Смутьяны посовещались. Затем один из их главарей выступил вперед, заверил Конвент в том, что его люди преданы Республике, и от имени всех своих товарищей попросил у представителей народа позволения пройти перед ними с криком “Да здравствует нация!”
Эта милость была им дарована.
Когда головорезы проходили мимо скамей, отведенных Жиронде, где в тот вечер сидели только двое: Жак Мере и Верньо, — оба жирондиста поднялись и скрестили руки на груди в знак презрения.
В ту ночь, ночь с 10 на 11 марта, не имея больше ни денег, ни регулярной армии, ни резервов в тылу, ни единства внутри своих рядов, Конвент создал тот кровавый призрак, который вот уже почти сто лет приводит в ужас Европу и который так долго мешал потомкам постичь сущность Революции, — он создал террор!
Террор был создан, дабы карающий меч опустился на Париж, но Париж с помощью террора опустил на весь мир карающий топор.
Армия, деморализованная, побежденная не противником, а усталостью и собственными сомнениями, спасалась бегством; она отступала во Францию, она предавала Францию в руки противника!
Узрев по ту сторону границы призрак террора, армия остановилась и дала отпор врагу.
Эта армия была единственной, какая еще оставалась у Республики; ни в Лион, ни в Нант послать было некого.
Волонтеров едва-едва могло хватить на то, чтобы удержать в нашей власти ускользающую Бельгию.
Следовательно, волонтеров послали в Бельгию.

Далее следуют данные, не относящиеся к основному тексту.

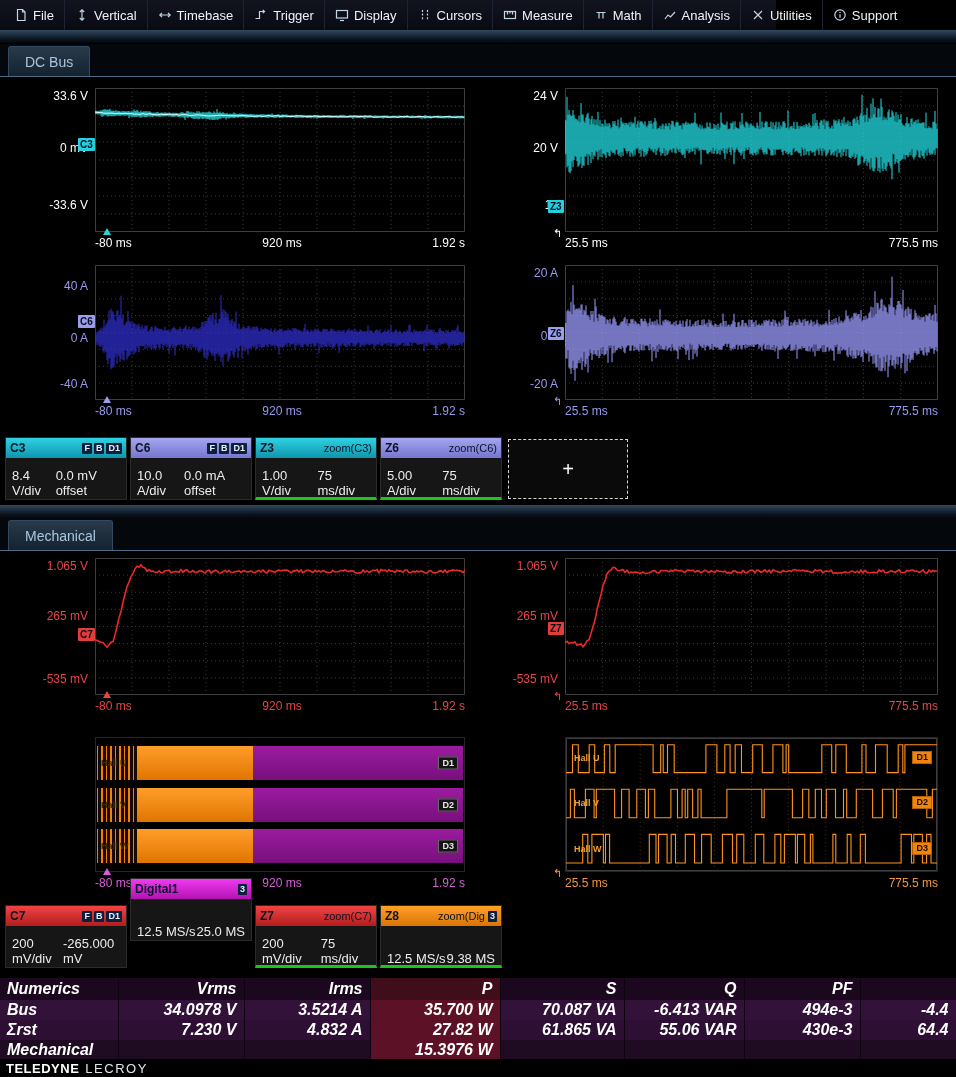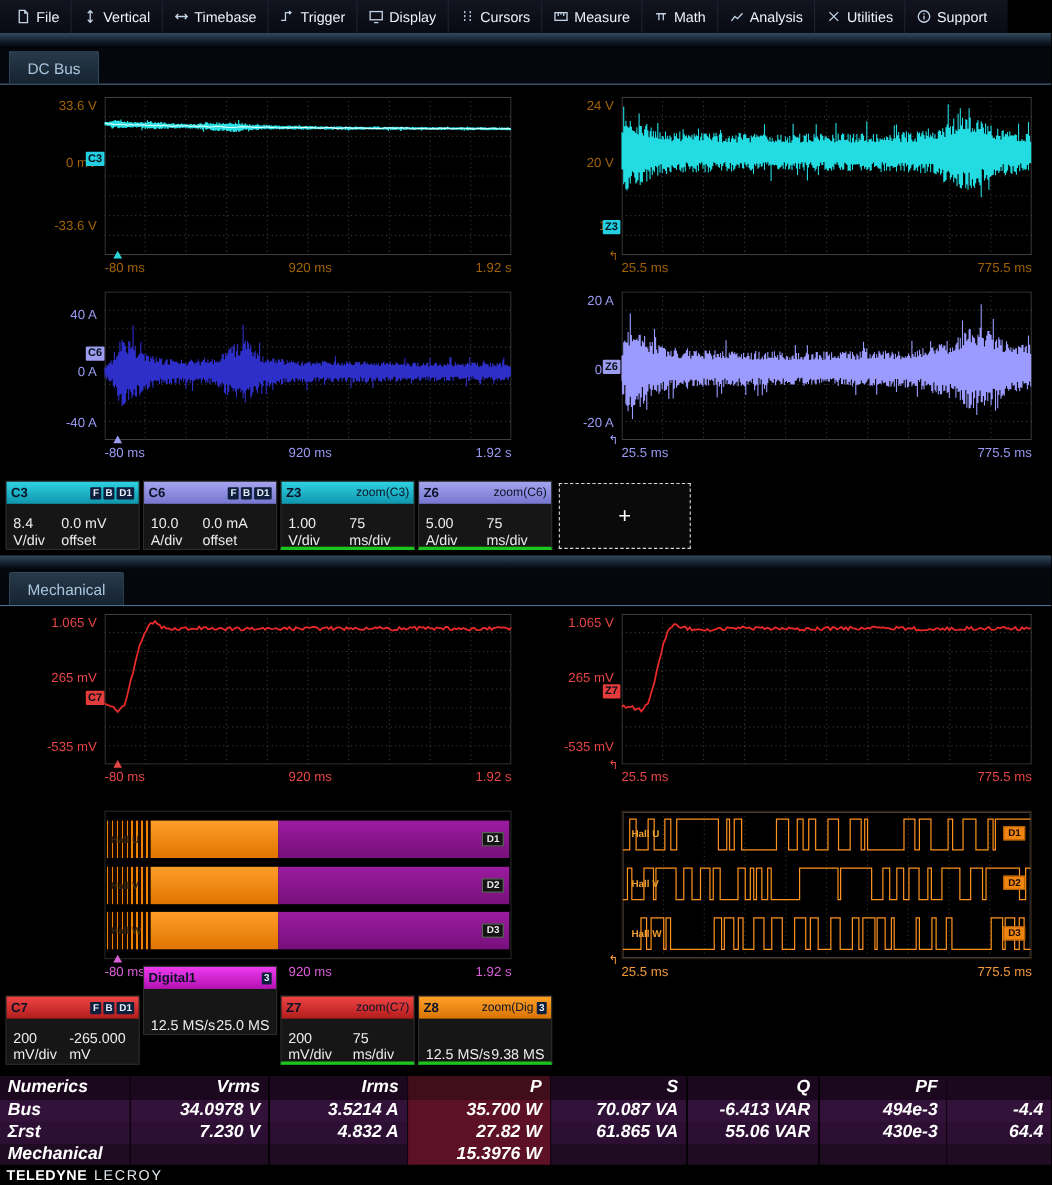"File" .menu-bar { width: 916px -> 776px }
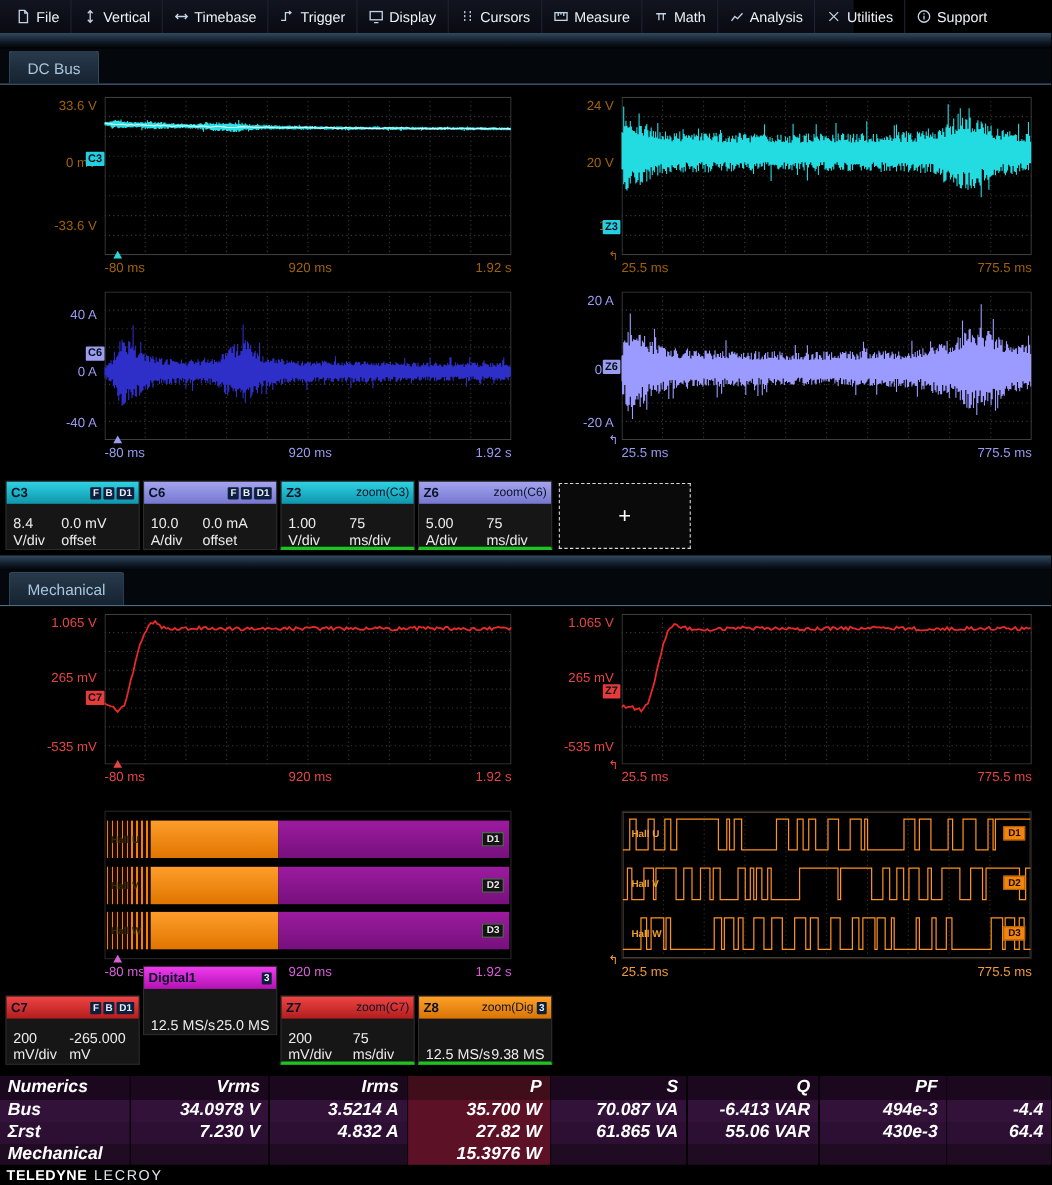"33.6 V" .cyan { color: #a16207 -> #ffffff }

В Лион отправили Колло д’Эрбуа, в Нант — Каррье.
Террор начался.
L
ДВА ГОСУДАРСТВЕННЫХ МУЖА
Заседание Конвента длилось до самого утра, и в конце концов Дантон, сломленный усталостью, заснул прямо в зале; никто не осмелился разбудить спящего льва.
Жак Мере дождался ухода всех членов Конвента, дружески простился с Верньо, а затем направился к Дантону и положил ему руку на плечо.
Дантон проснулся, вздрогнул и потянулся за кинжалом, спрятанным в потайном кармане.